C’était à la Pentecôte 1961. Mitant-des-Camps se remettait péniblement d’une très longue grève générale. Nombreux avaient été celles et ceux qui n’avaient pu fêter Laetare, le carnaval louviérois, en mars. On ne mangeait de la viande qu’une fois par semaine, le dimanche. Tous les produits du jardin étaient exploités au maximum. Le gruau d’avoine orné de sucre candi était devenu le plat principal dans les foyers. On en mangeait aussi bien à midi que le soir. Les enfants s’en nourrissaient avec du lait, les adultes le mouillaient avec de l’eau du robinet. À la paroisse Saint-Antoine à Bouvy, le curé avait nettement pris position contre les grévistes, en faveur des gouvernants catholiques. Cette attitude l’avait amené à quitter son église, par mesure de sécurité. Un nouveau curé était arrivé à Bouvy. Et comme ses prédécesseurs, il avait reçu la mise en garde à propos de Mitant-des-Camps.

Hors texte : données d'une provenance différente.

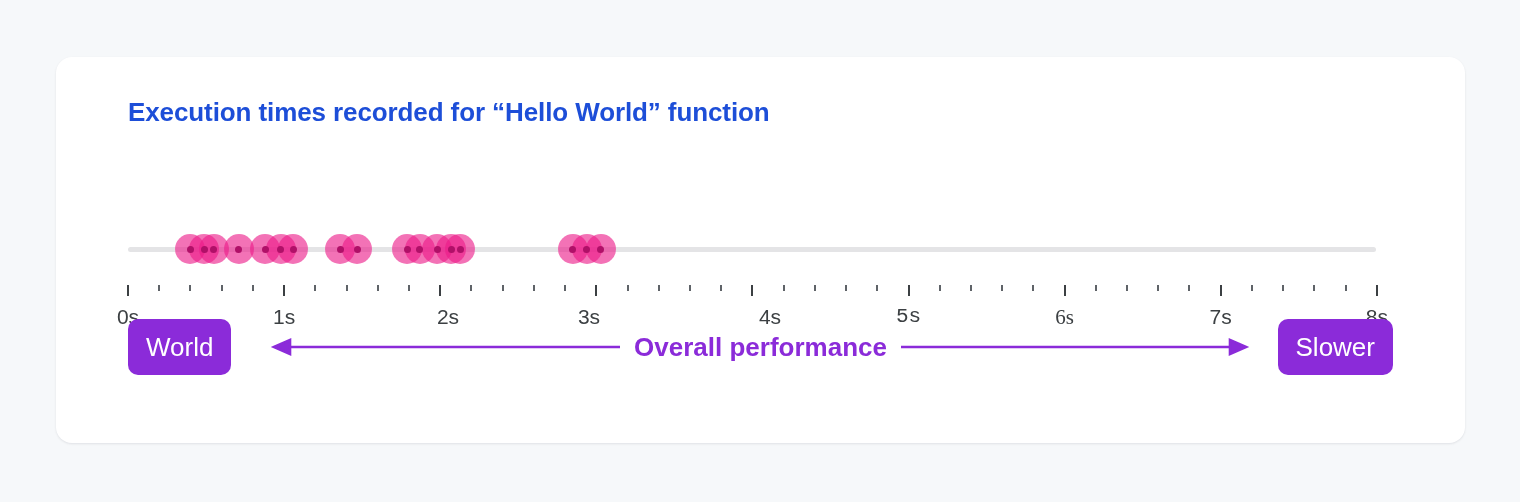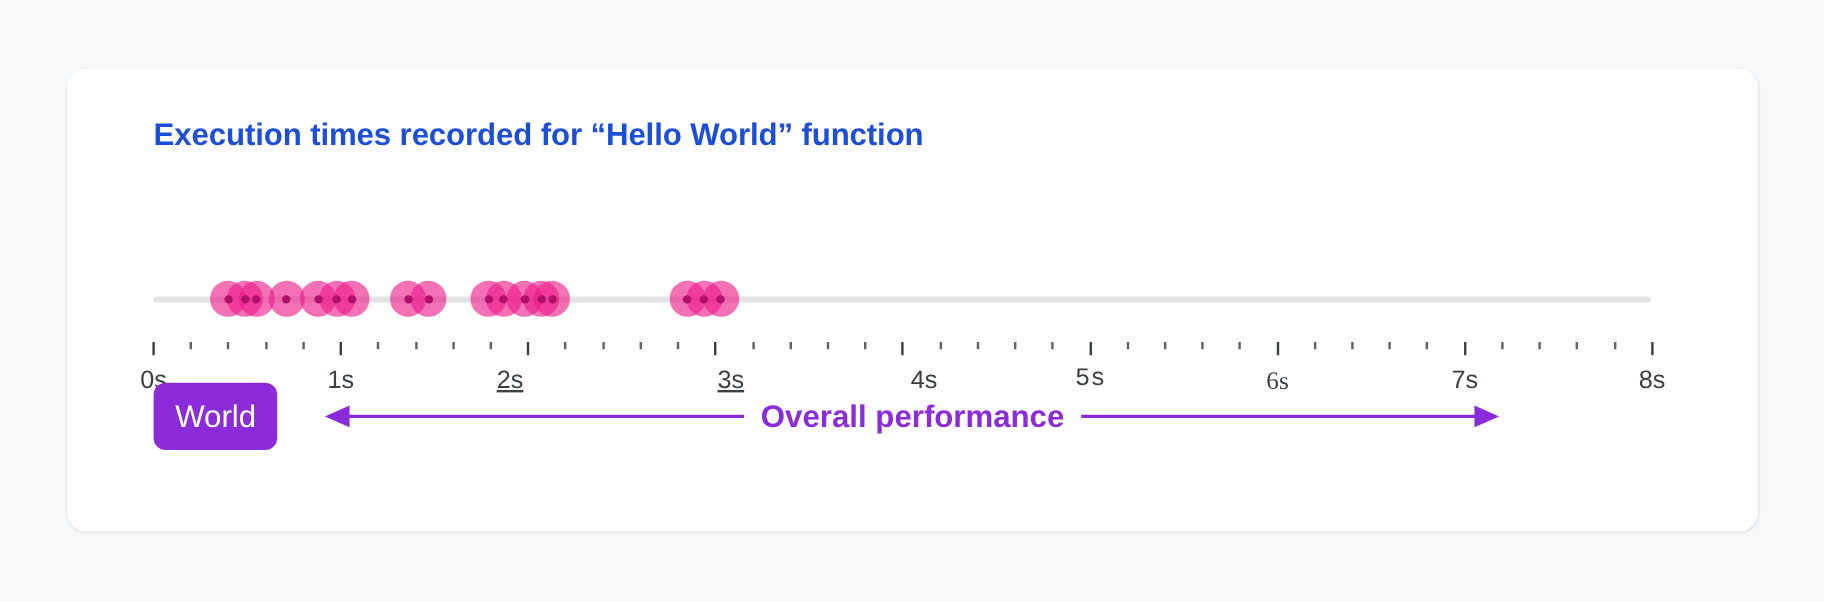"2s" div.tick-label { left: 297px -> 320px; text-decoration: underline -> none }
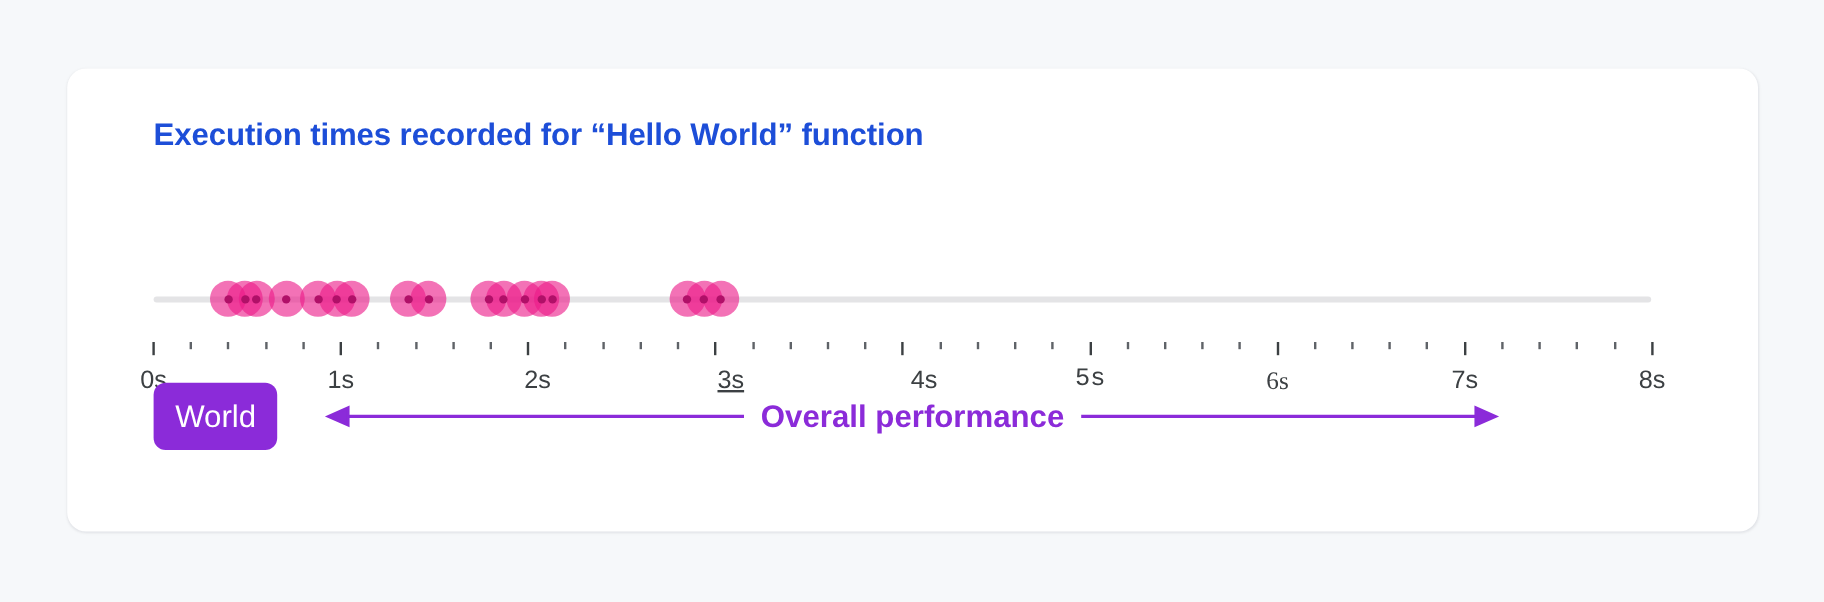"3s" div.tick-label { left: 481px -> 461px; text-decoration: underline -> none }
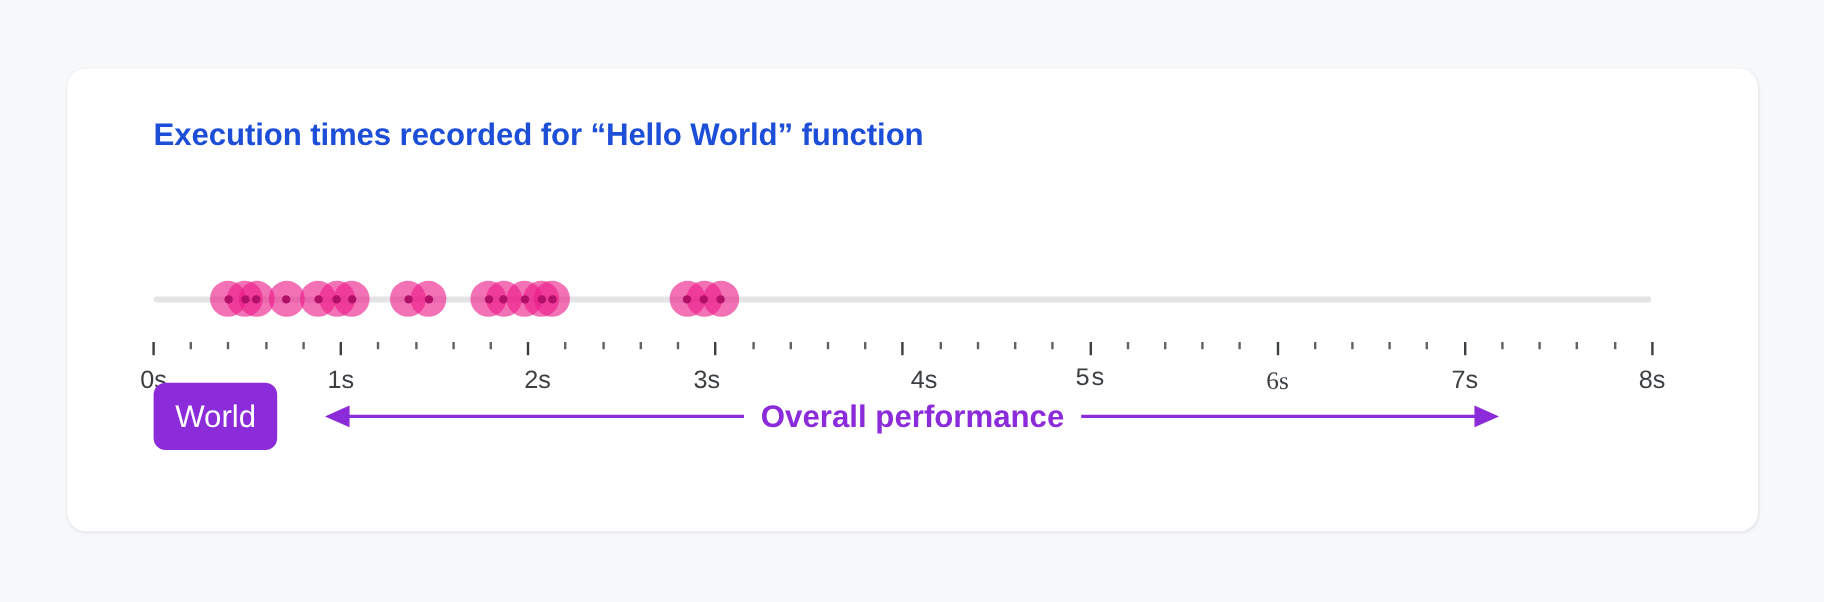"Slower" div.pill { html: none -> <div> <span>Slower</span> </div> }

Plus téméraire que les autres, il avait décidé de passer outre ces conseils-là et, pour marquer bien fort ses prétentions, il avait décrété que la procession annuelle passerait par Mitant-des-Camps. Cela n’était plus arrivé depuis 1939…

Ce dimanche-là, il était à peine 10 h 00. Le printemps s’épanouissait, illuminait les terrils et rendait les filles plus jolies dans leurs légers jupons à fleurs. Les premiers pigeons n’étaient pas attendus avant 11 h 30. Presque toute la population de Mitant-des-Camps était sur le pas de sa porte. L’événement allait avoir lieu. Le temps semblait suspendu, comme au moment fatidique dans un western. Là-haut, arrivée près du carrefour de l’Olive, la procession emprunta la rue principale du coron qu’elle se mit à arpenter solennellement, derrière le prêtre en habits d’apparat. Le serviteur de Dieu soliloquait sous son baldaquin lorsqu’en face du numéro 29, il fut interrompu violemment par Fons Legras qui lança pour tout qui pouvait l’entendre :

« Dju n’fré côpon d’pris audjordû ! » (« Je n’obtiendrai pas encore de prix aujourd’hui ! »)

Allusion au concours colombophilique, objet de ses préoccupations troublées par le cortège en cette matinée dominicale. Le curé garda son sang-froid. Manifestement, il avait médité l’incident sous forme préventive. Il se tourna calmement vers Fons et le harangua d’une voix claire et sonore :

« Gougeon, vous périrez par votre langue ! »

Puis il exécuta un quart de tour à la façon du militaire et poursuivit son chemin en traversant tout le coron et en remontant, par l’autre bout, vers l’église de Bouvy.

Fons Legras ne vit pas la Pentecôte 1962. Il mourut le samedi de Laetare d’un cancer de la bouche.

La procession Saint-Antoine de la Pentecôte n’emprunta plus jamais la rue Mitant-des-Camps.